AIM OF THE EXERCISE> In the entries that follow, find every line containing "font" and copy it.

EXTRACTED INFORMATION>

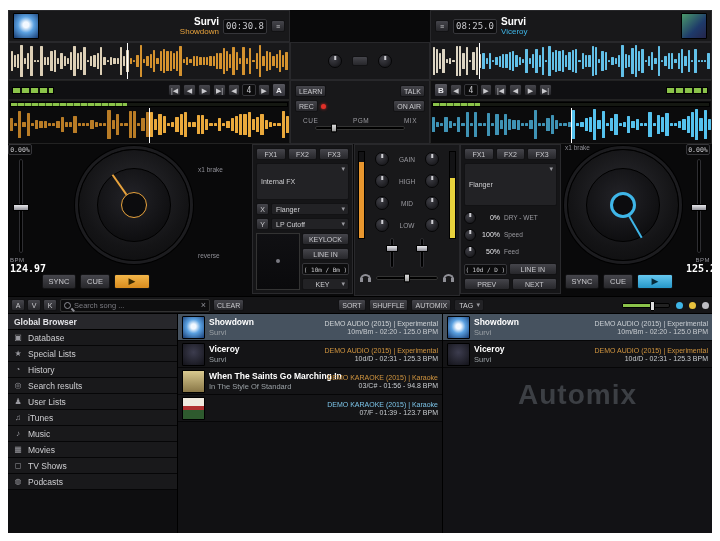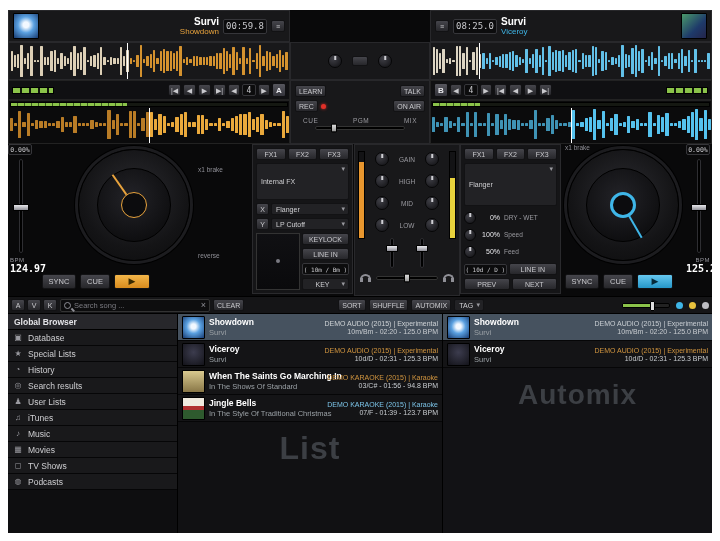--- a/index.html
+++ b/index.html
@@ -89,7 +89,7 @@
       <div class="hdrtitle">Survi</div>
       <div class="hdrsub" style="color:#e8a33d">Showdown</div>
     </div>
-    <div class="disp" style="width:44px;height:15px;font-size:9px">00:59.8</div>
+    <div class="disp" style="width:44px;height:15px;font-size:9px">00:30.8</div>
     <button class="btn" style="width:14px">≡</button>
   </div>
 

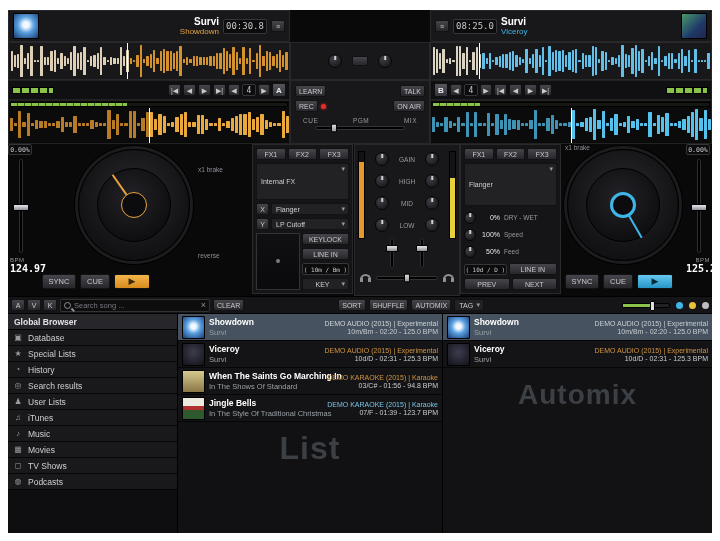--- a/index.html
+++ b/index.html
@@ -777,7 +777,7 @@
     <div class="art art-saints"></div>
     <div class="tcol">
       <div class="tt">When The Saints Go Marching In</div>
-      <div class="ts">In The Shows Of Standard</div>
+      <div class="ts">In The Style Of Standard</div>
     </div>
     <div class="tcol right">
       <div class="tm1" style="color: rgb(209, 149, 63);">DEMO KARAOKE (2015) | Karaoke</div>

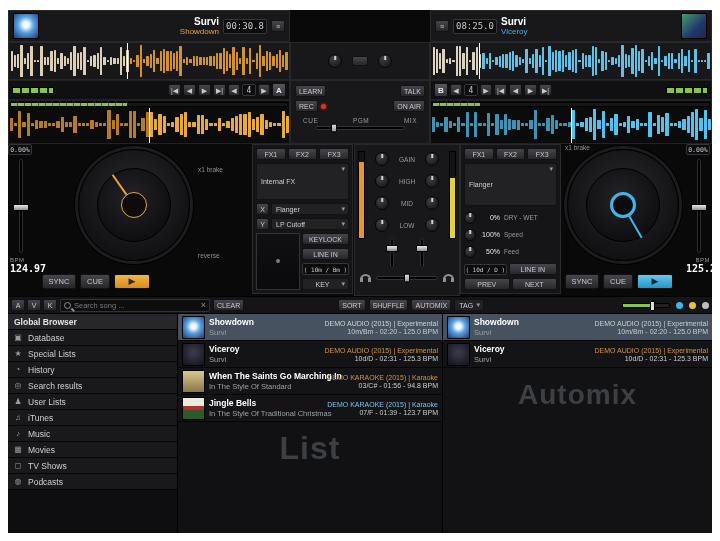--- a/index.html
+++ b/index.html
@@ -787,10 +787,6 @@
 
   <div class="trow">
     <div class="art art-jingle"></div>
-    <div class="tcol">
-      <div class="tt">Jingle Bells</div>
-      <div class="ts">In The Style Of Traditional Christmas</div>
-    </div>
     <div class="tcol right">
       <div class="tm1" style="color: rgb(124, 196, 232);">DEMO KARAOKE (2015) | Karaoke</div>
       <div class="tm2">07/F - 01:39 - 123.7 BPM</div>

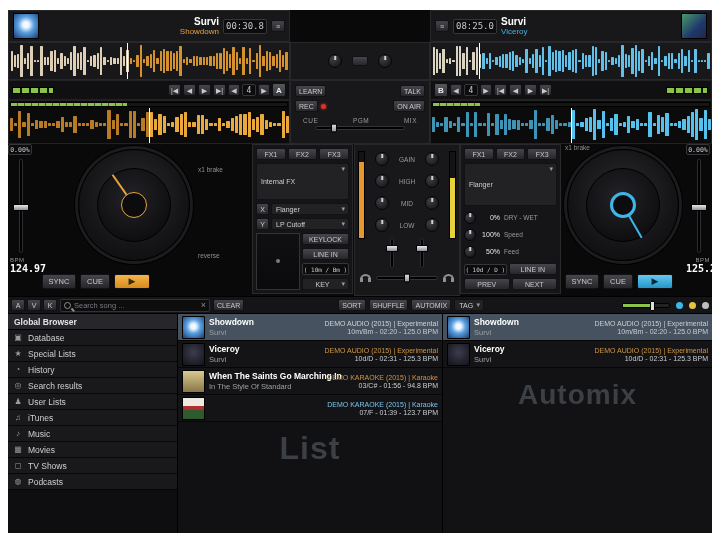--- a/index.html
+++ b/index.html
@@ -793,7 +793,6 @@
     </div>
   </div>
 </div>
-    <div class="wm" style="left:0;right:0;top:116px;text-align:center;font-size:32px">List</div>
   </div>
 
   <div class="abs" style="left:435px;top:304px;width:269px;height:219px;background:#121215">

RESULT BELOW>
-    <div class="disp" style="width:44px;height:15px;font-size:9px">00:59.8</div>
+    <div class="disp" style="width:44px;height:15px;font-size:9px">00:30.8</div>
-    <div class="wm" style="left:0;right:0;top:116px;text-align:center;font-size:32px">List</div>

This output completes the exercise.